**Your instructions**
Extract word for word the lines of the listing from its start to the line holding "can transfer rights", both ends kept; pictures are not part of the copy.

**Entries provided**

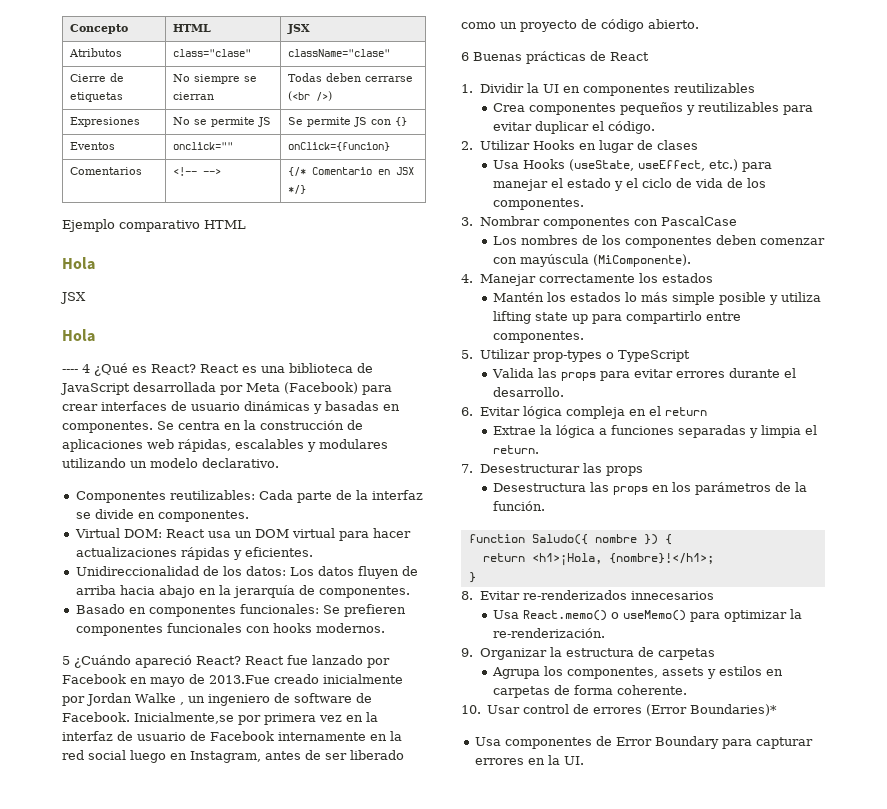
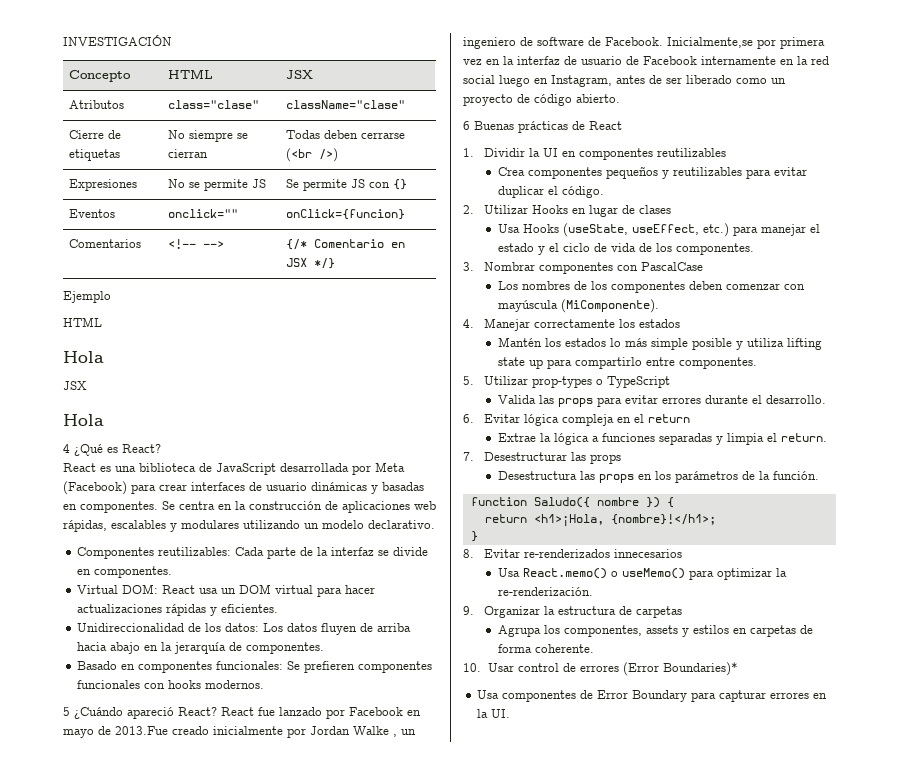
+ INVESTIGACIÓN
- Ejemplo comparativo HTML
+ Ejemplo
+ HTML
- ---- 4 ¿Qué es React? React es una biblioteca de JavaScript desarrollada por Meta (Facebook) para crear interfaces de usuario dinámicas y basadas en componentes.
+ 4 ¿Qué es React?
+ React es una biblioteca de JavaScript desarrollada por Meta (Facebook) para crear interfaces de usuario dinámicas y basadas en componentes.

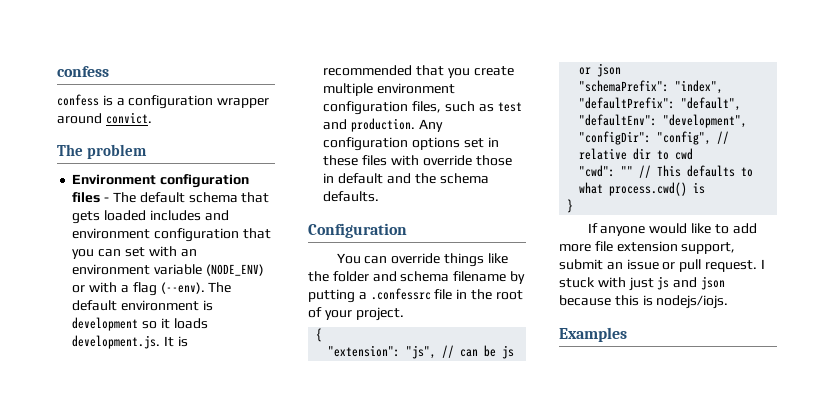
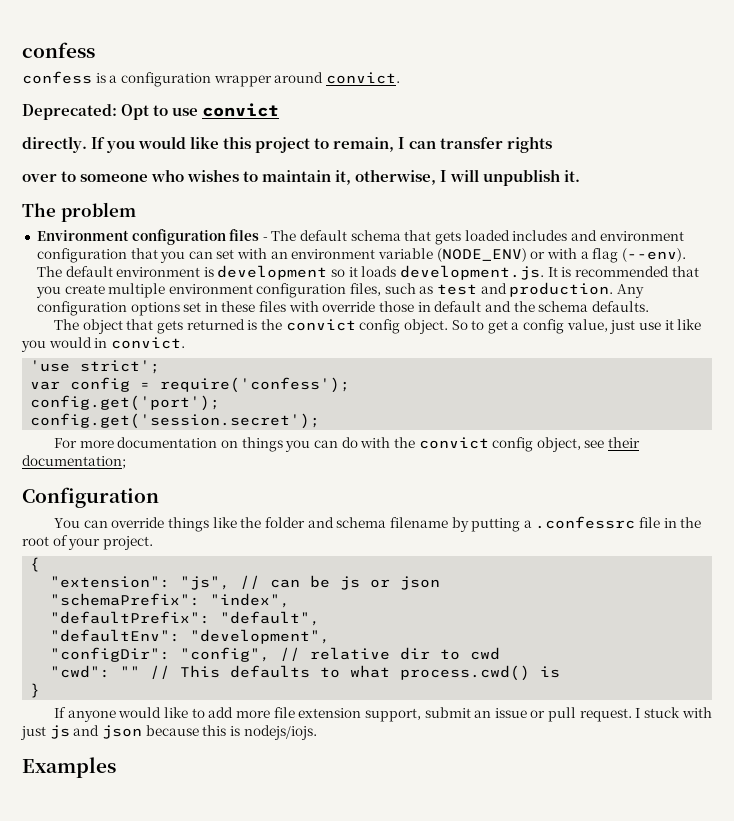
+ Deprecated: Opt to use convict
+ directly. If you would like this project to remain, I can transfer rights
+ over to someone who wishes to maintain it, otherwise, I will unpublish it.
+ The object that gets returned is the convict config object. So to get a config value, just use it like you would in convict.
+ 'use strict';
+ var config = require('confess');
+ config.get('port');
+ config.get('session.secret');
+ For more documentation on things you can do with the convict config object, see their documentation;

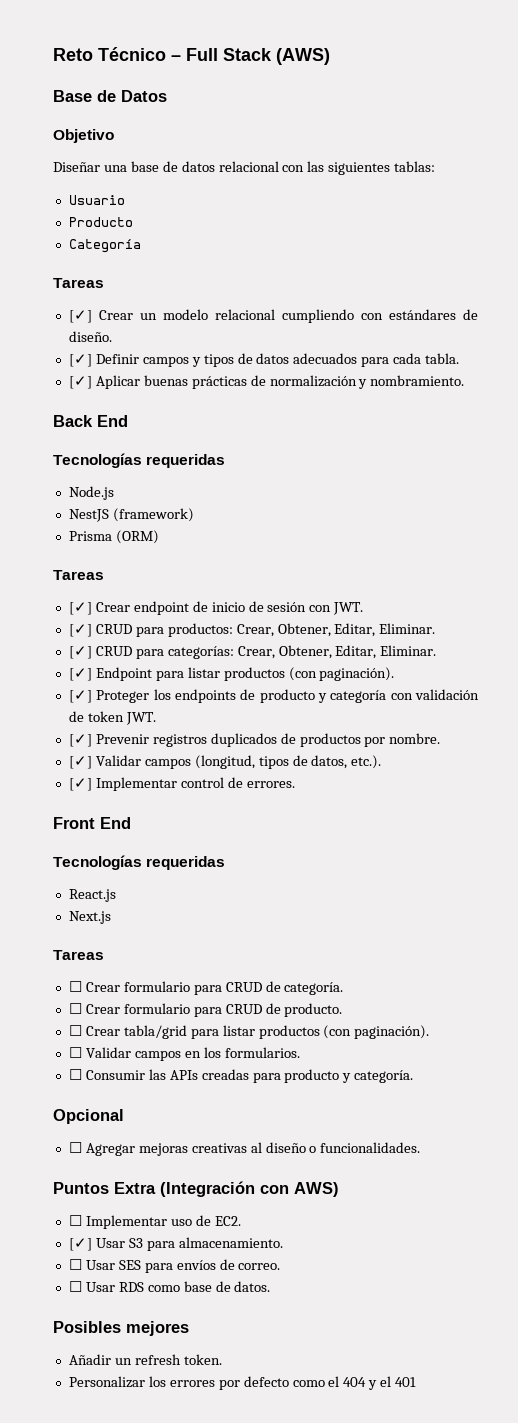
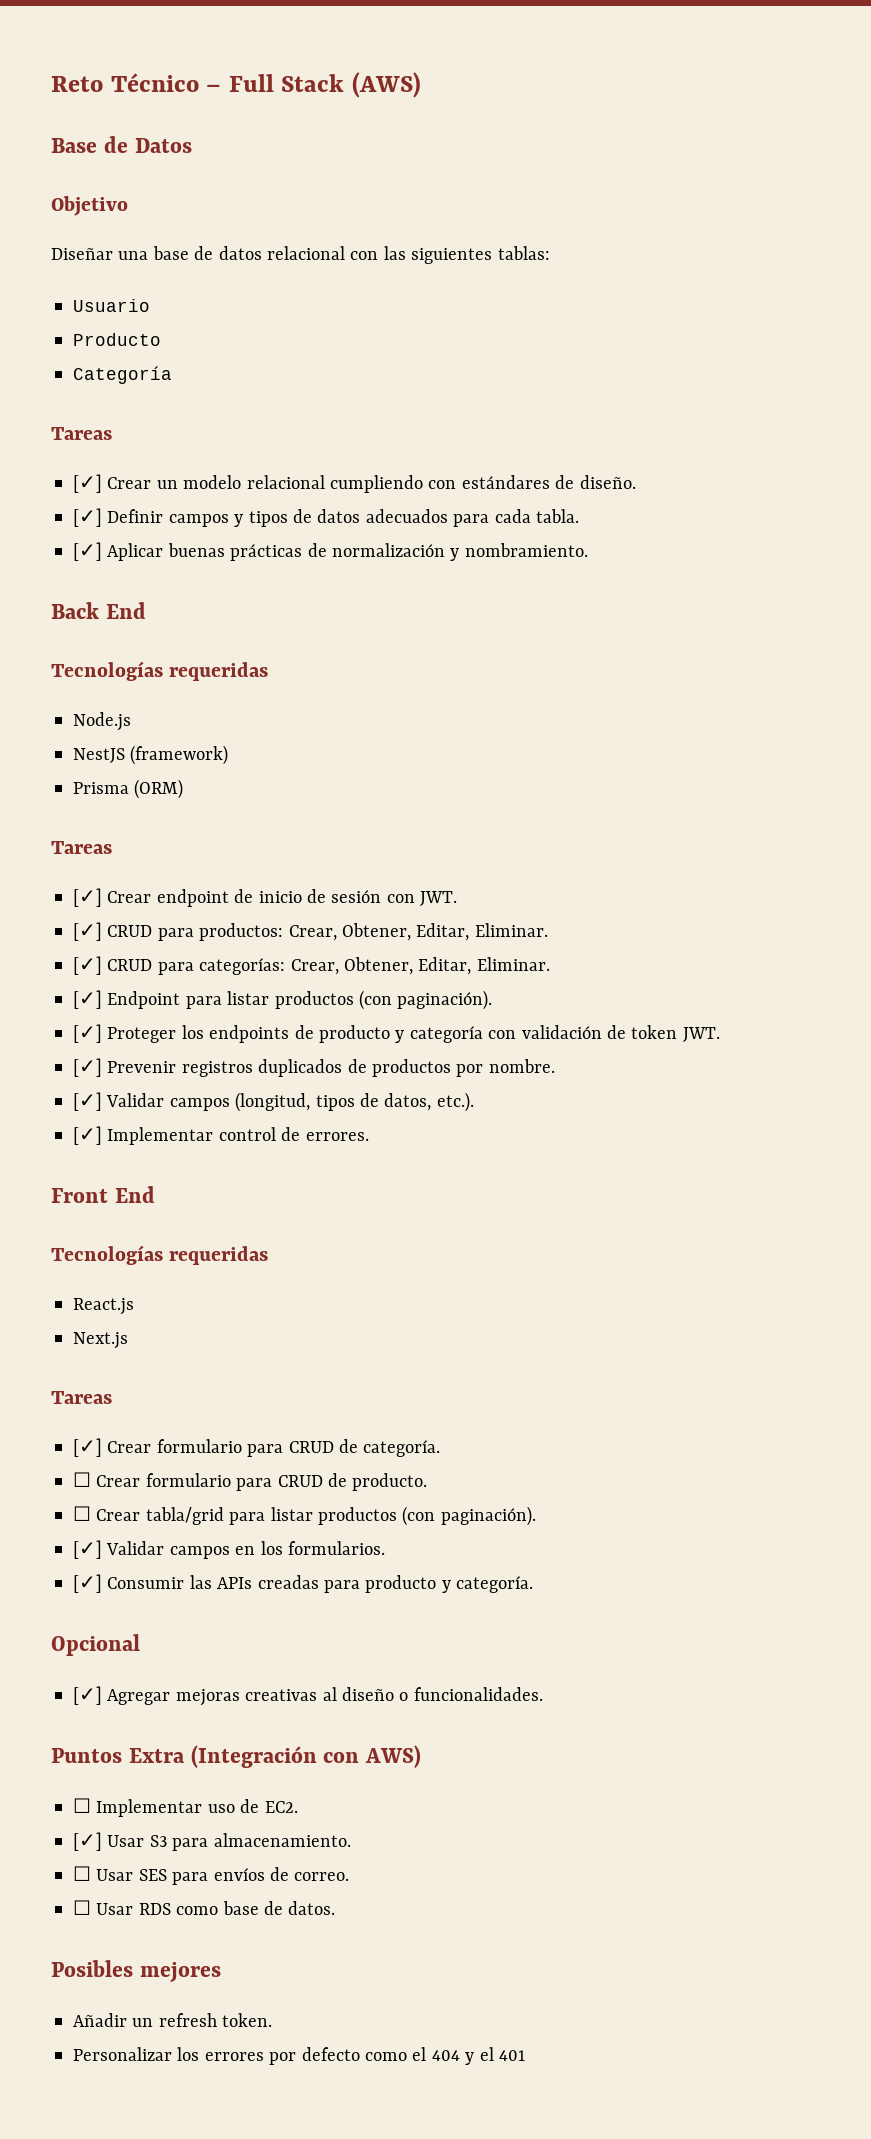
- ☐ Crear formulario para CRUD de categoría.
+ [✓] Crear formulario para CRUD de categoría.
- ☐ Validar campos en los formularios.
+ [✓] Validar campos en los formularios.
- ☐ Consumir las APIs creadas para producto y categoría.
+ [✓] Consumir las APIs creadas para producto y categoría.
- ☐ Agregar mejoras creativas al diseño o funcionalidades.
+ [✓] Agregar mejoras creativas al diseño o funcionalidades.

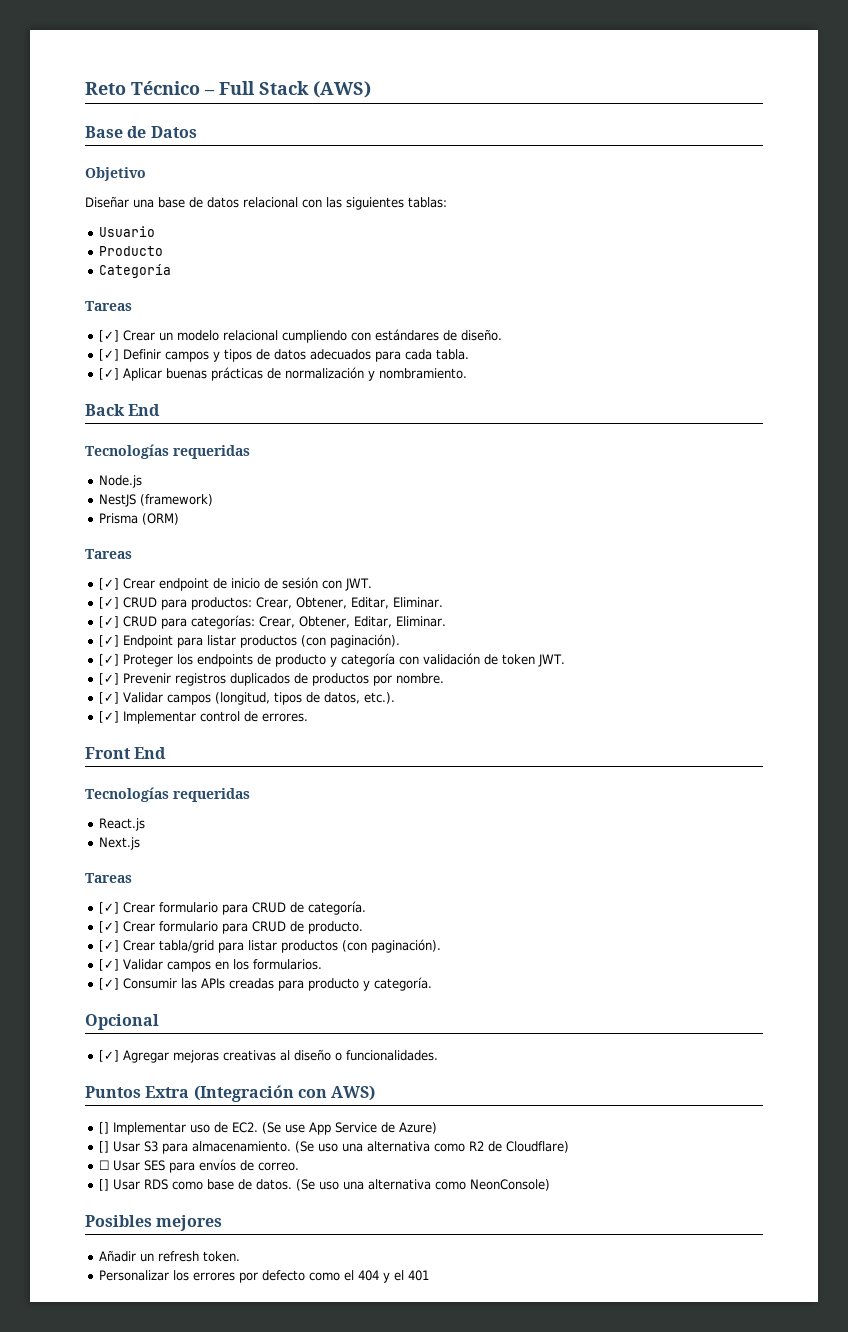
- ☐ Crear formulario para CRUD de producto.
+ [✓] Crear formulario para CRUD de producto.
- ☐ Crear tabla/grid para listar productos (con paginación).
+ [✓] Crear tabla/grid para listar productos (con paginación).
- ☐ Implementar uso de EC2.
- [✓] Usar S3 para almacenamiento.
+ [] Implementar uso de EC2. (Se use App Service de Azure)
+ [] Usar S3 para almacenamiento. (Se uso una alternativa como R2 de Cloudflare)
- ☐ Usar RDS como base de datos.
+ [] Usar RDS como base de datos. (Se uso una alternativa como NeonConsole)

**Solution for this exercise**
+ INVESTIGACIÓN
- Ejemplo comparativo HTML
+ Ejemplo
+ HTML
- ---- 4 ¿Qué es React? React es una biblioteca de JavaScript desarrollada por Meta (Facebook) para crear interfaces de usuario dinámicas y basadas en componentes.
+ 4 ¿Qué es React?
+ React es una biblioteca de JavaScript desarrollada por Meta (Facebook) para crear interfaces de usuario dinámicas y basadas en componentes.

+ Deprecated: Opt to use convict
+ directly. If you would like this project to remain, I can transfer rights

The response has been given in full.